Supplied records:

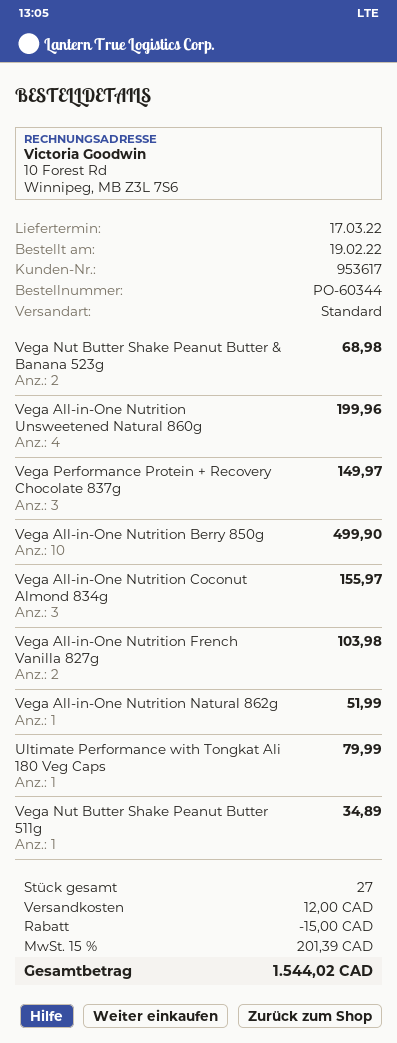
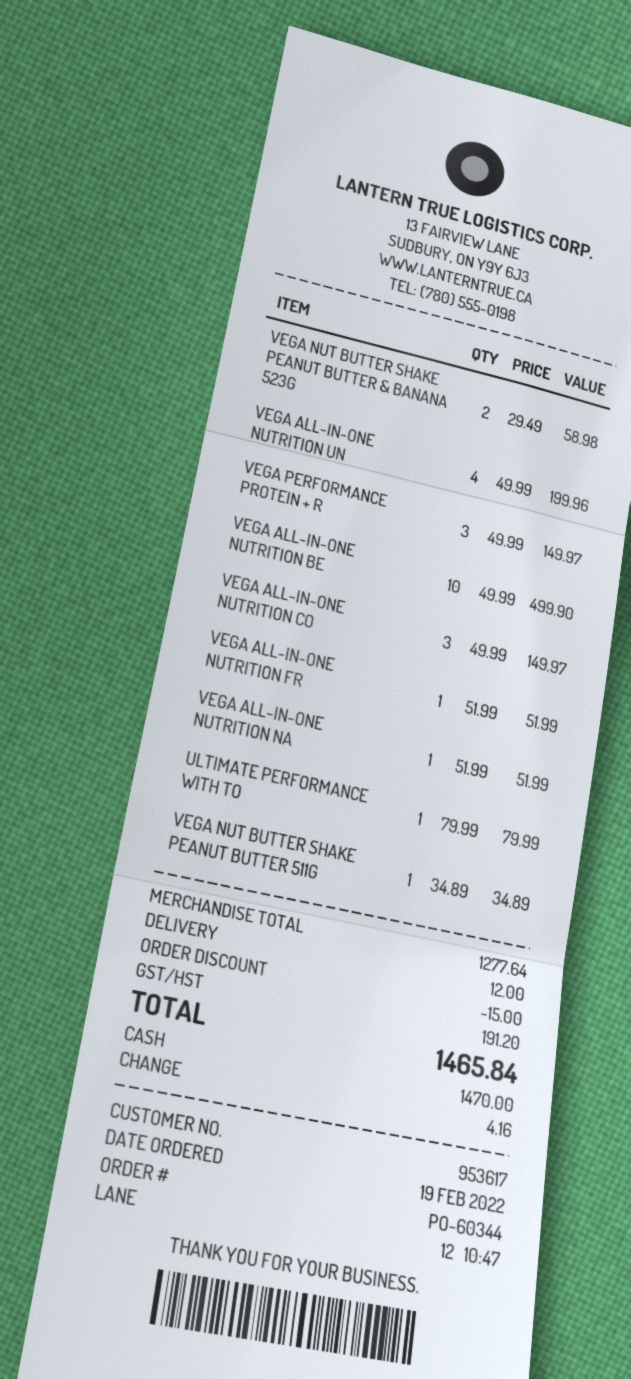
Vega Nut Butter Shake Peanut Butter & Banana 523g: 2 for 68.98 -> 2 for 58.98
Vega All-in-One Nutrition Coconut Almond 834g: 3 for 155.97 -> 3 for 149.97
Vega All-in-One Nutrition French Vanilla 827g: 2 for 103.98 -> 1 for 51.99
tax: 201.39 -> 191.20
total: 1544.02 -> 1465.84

---

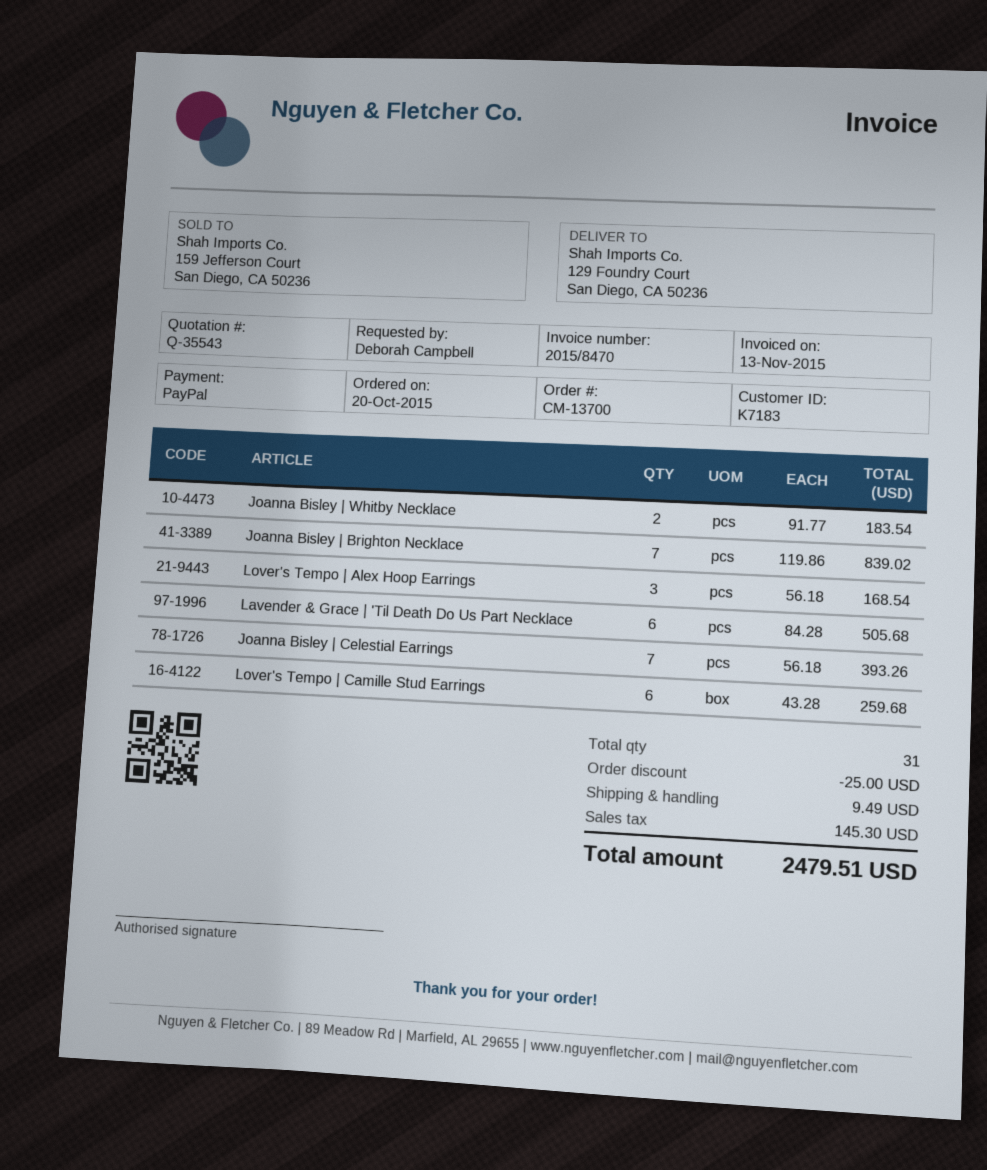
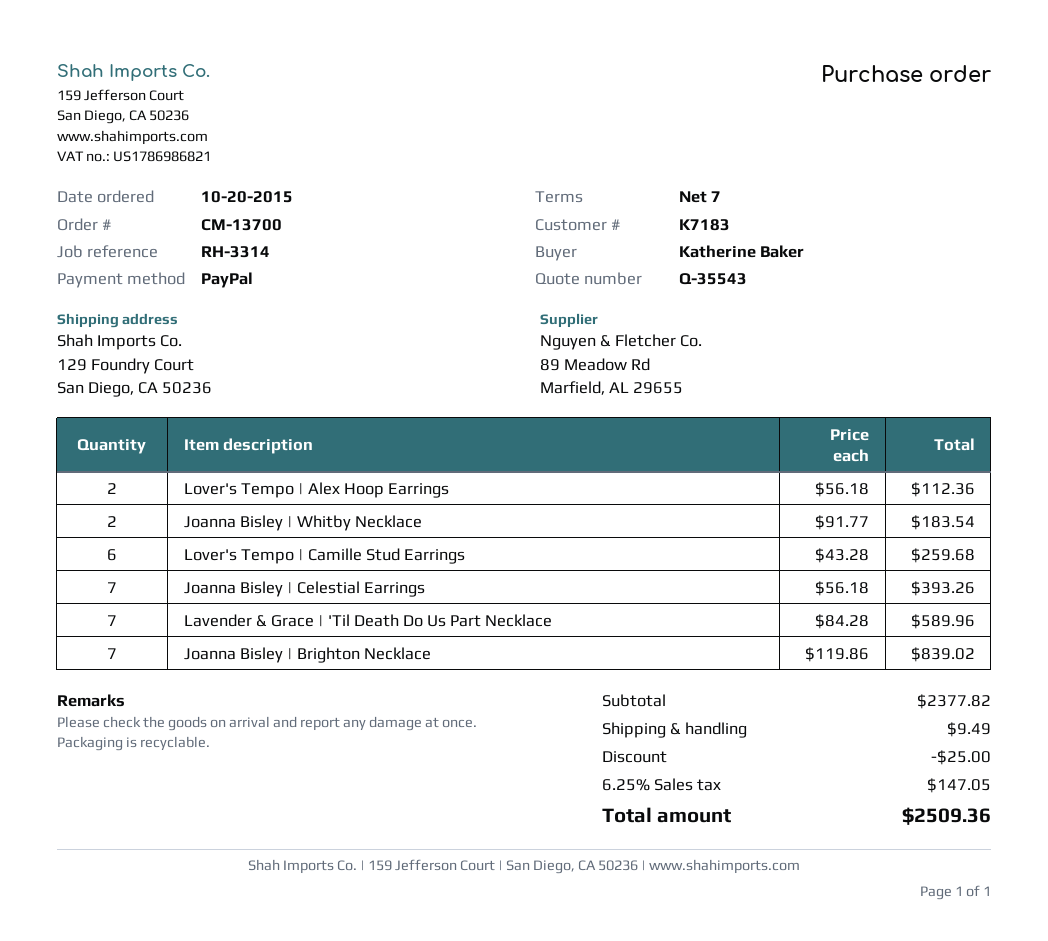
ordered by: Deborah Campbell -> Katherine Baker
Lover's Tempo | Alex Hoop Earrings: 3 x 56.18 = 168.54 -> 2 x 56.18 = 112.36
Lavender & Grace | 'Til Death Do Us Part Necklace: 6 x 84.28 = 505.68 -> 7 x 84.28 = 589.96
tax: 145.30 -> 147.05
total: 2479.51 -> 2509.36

Exercise instructions: Count how many lines in the data contain the word "Nutrition", giving the number without comment.

Task solution: 2